Monday, April 15, 2013

The Honor Student

I am an honor student. I make okay marks my grades are A's and B's. It shouldn't really surprise you. As do most other honor students. The thing I don't like about 80% of them is that they use their knowledge like a giant black cock. They pull it out when you don't care and try smacking you in the face with it so as to say "Look how smart I am see it? See it? I don't think you see it yet." I'm guilty of this too on occasion and so is everyone else. Just not every single day like some of these kids. Everything they do revolves around them being the best or being the smartest. These kids grovel for grades like it's their job and whine about missing one point. Just one. Everyone is guilty of this every now and then, including me. They always have to go above and beyond, and it hurts to watch. They sit there and bitch and cry about how much they're involved and refuse to stop it.
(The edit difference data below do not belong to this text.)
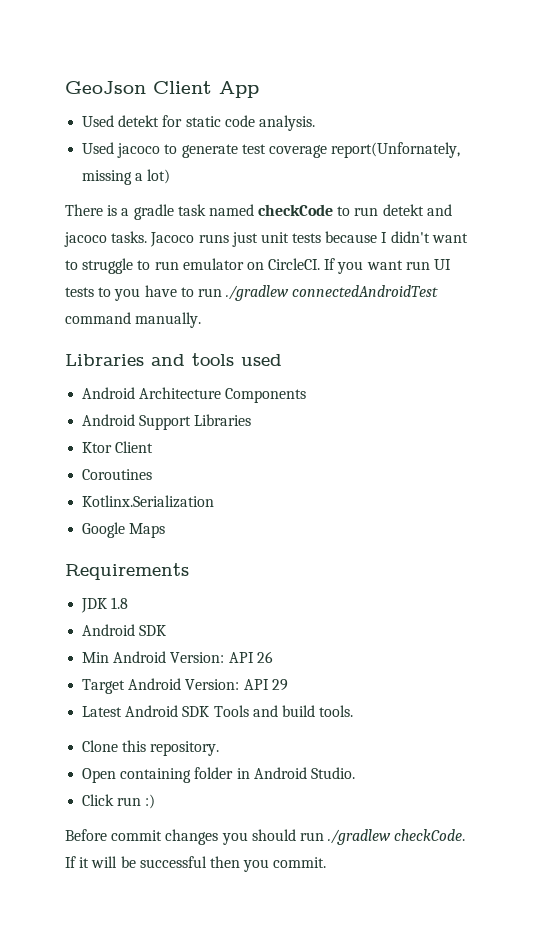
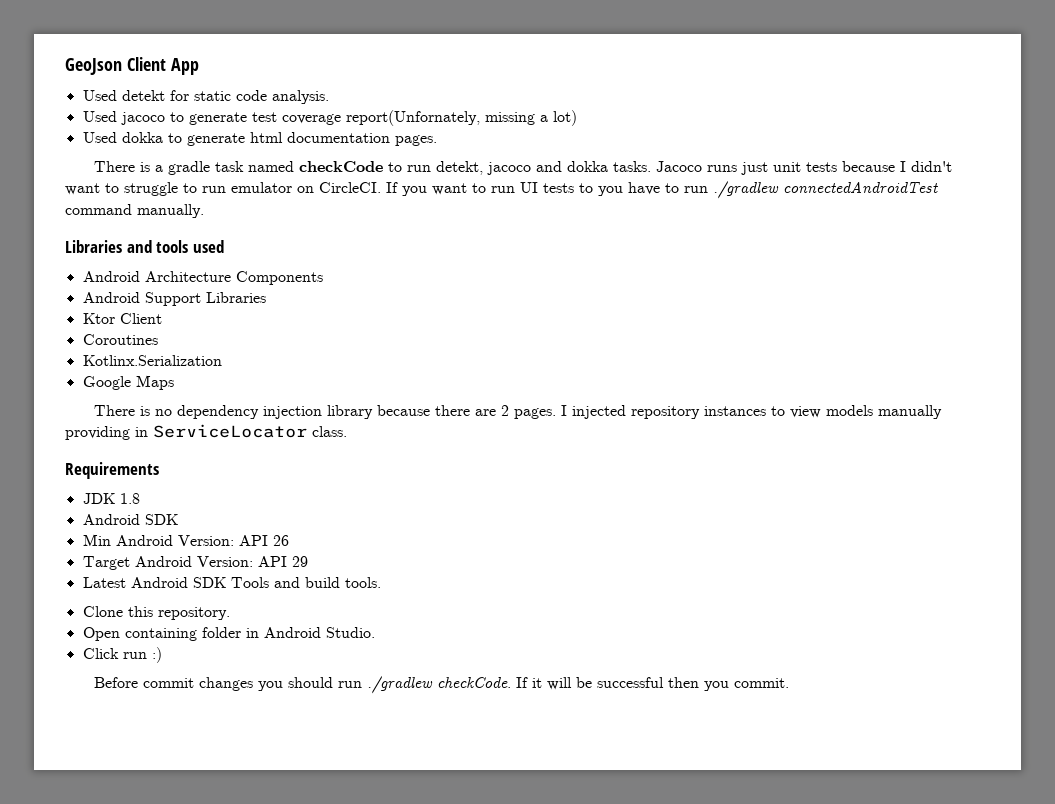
+ Used dokka to generate html documentation pages.
- There is a gradle task named checkCode to run detekt and jacoco tasks.
+ There is a gradle task named checkCode to run detekt, jacoco and dokka tasks.
- If you want run UI tests to you have to run ./gradlew connectedAndroidTest command manually.
+ If you want to run UI tests to you have to run ./gradlew connectedAndroidTest command manually.
+ There is no dependency injection library because there are 2 pages. I injected repository instances to view models manually providing in ServiceLocator class.

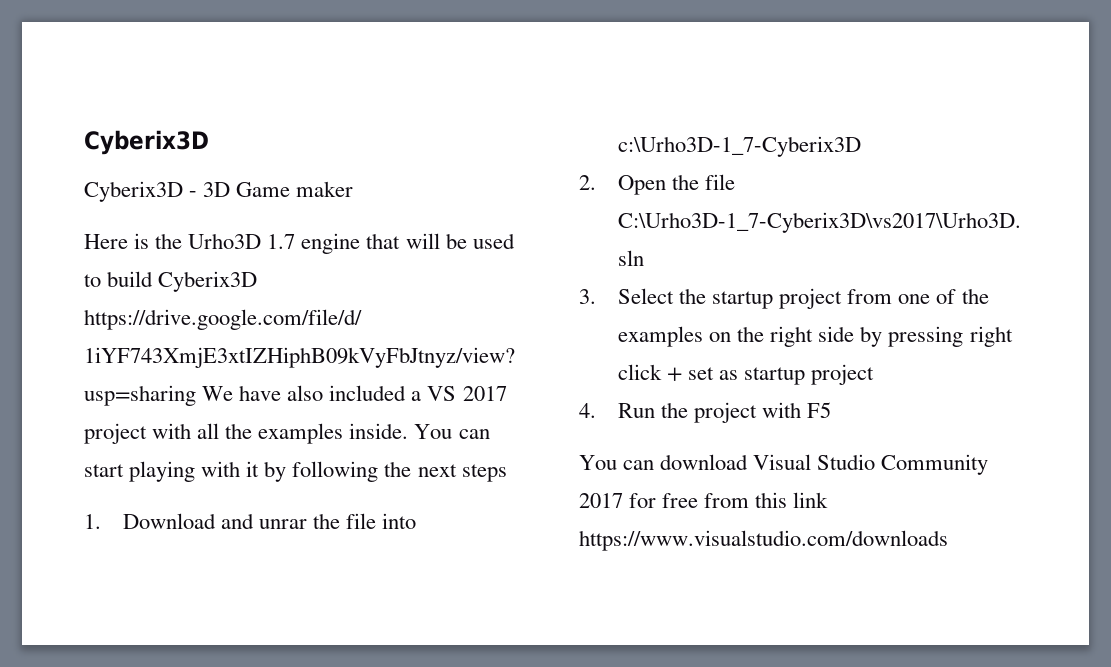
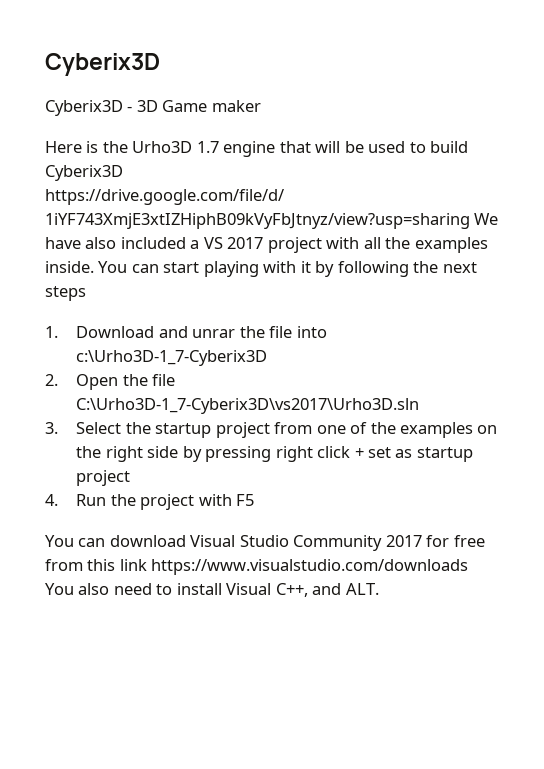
- You can download Visual Studio Community 2017 for free from this link https://www.visualstudio.com/downloads
+ You can download Visual Studio Community 2017 for free from this link https://www.visualstudio.com/downloads You also need to install Visual C++, and ALT.

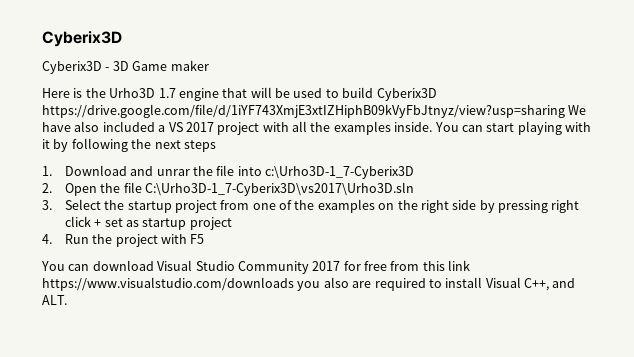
- You can download Visual Studio Community 2017 for free from this link https://www.visualstudio.com/downloads You also need to install Visual C++, and ALT.
+ You can download Visual Studio Community 2017 for free from this link https://www.visualstudio.com/downloads you also are required to install Visual C++, and ALT.

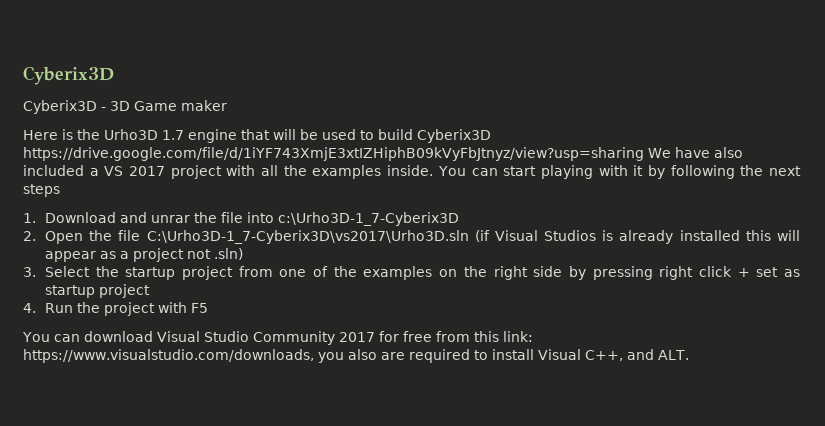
- 2. Open the file C:\Urho3D-1_7-Cyberix3D\vs2017\Urho3D.sln
+ 2. Open the file C:\Urho3D-1_7-Cyberix3D\vs2017\Urho3D.sln (if Visual Studios is already installed this will appear as a project not .sln)
- You can download Visual Studio Community 2017 for free from this link https://www.visualstudio.com/downloads you also are required to install Visual C++, and ALT.
+ You can download Visual Studio Community 2017 for free from this link: https://www.visualstudio.com/downloads, you also are required to install Visual C++, and ALT.

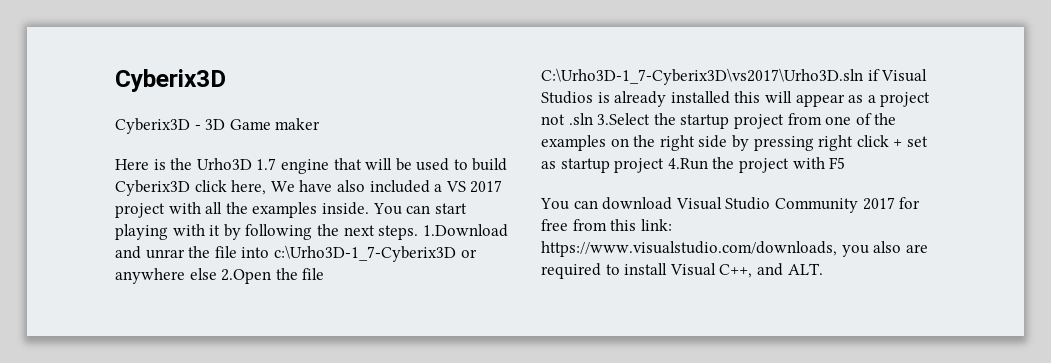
- Here is the Urho3D 1.7 engine that will be used to build Cyberix3D https://drive.google.com/file/d/1iYF743XmjE3xtIZHiphB09kVyFbJtnyz/view?usp=sharing We have also included a VS 2017 project with all the examples inside.
+ Here is the Urho3D 1.7 engine that will be used to build Cyberix3D click here, We have also included a VS 2017 project with all the examples inside.
- You can start playing with it by following the next steps
- 1. Download and unrar the file into c:\Urho3D-1_7-Cyberix3D
- 2. Open the file C:\Urho3D-1_7-Cyberix3D\vs2017\Urho3D.sln (if Visual Studios is already installed this will appear as a project not .sln)
- 3. Select the startup project from one of the examples on the right side by pressing right click + set as startup project
- 4. Run the project with F5
+ You can start playing with it by following the next steps. 1.Download and unrar the file into c:\Urho3D-1_7-Cyberix3D or anywhere else 2.Open the file C:\Urho3D-1_7-Cyberix3D\vs2017\Urho3D.sln if Visual Studios is already installed this will appear as a project not .sln 3.Select the startup project from one of the examples on the right side by pressing right click + set as startup project 4.Run the project with F5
It's disgusting. If you didn't want to be an honors student you shouldn't have taken on the work load. Don't sit there and bitch to people who can handle it. It's like they whine just to bask in the glory of their own voice. Have you ever tried to review something they have written? When you do let me know because it is like Birdemic, slow to start off, with a very obvious dick slappy preachy message about how condoms are wrong. Half of the time its worse than grading a seventh grader's essay. The seventh grader isn't aware of the mistakes they're making. The senior is. They do a lot of wonderful things don't get me wrong, but they are taking up way too much of the activities available. They're all in the same 6 clubs with the same 50 members. Why not just lump it into one big club? They take up spots that other kids can use but don't have the opportunity because Sally Success just had to have club one billion to add on to her college application. Who then ends up going to a third rate Catholic school, getting a bullshit degree in art history, and being a single stay at home mom for the rest of her life. The lovely picture is curtiousy of Hartley Brody, I haven't read anything he wrote, but you should check it out.

Sunday, April 14, 2013

Starbucks


Yesterday I went to Starbucks after taking the ACT with my friend. I ordered a cappuccino, and upon ordering I was asked if I would like flavoring in my coffee. Normally I just drink black coffee at a mom and pop type restaurant, and on this occasion I wanted to try something new. So I puzzlingly stared at the lady, and all I could think at that moment was do I look like a female? Was I dressed particularly metro-sexual today? The question had really caught me off guard. This is the first time in 2013 that I had ever heard of flavoring in coffee. I responded with a polite no thank you to the cashier and after we walked away I abruptly turned to my friend and said, "Do I look like I have a vagina?" I was baffled. Coffee doesn't need flavor. The only thing acceptable to put in coffee is a little bit of cream or milk. That's why its coffee. You don't need to put 6 tsps of estrogen in your coffee to like it. If you don't like coffee don't buy it. Don't spoil it by putting cups and cups of sweet in your coffee.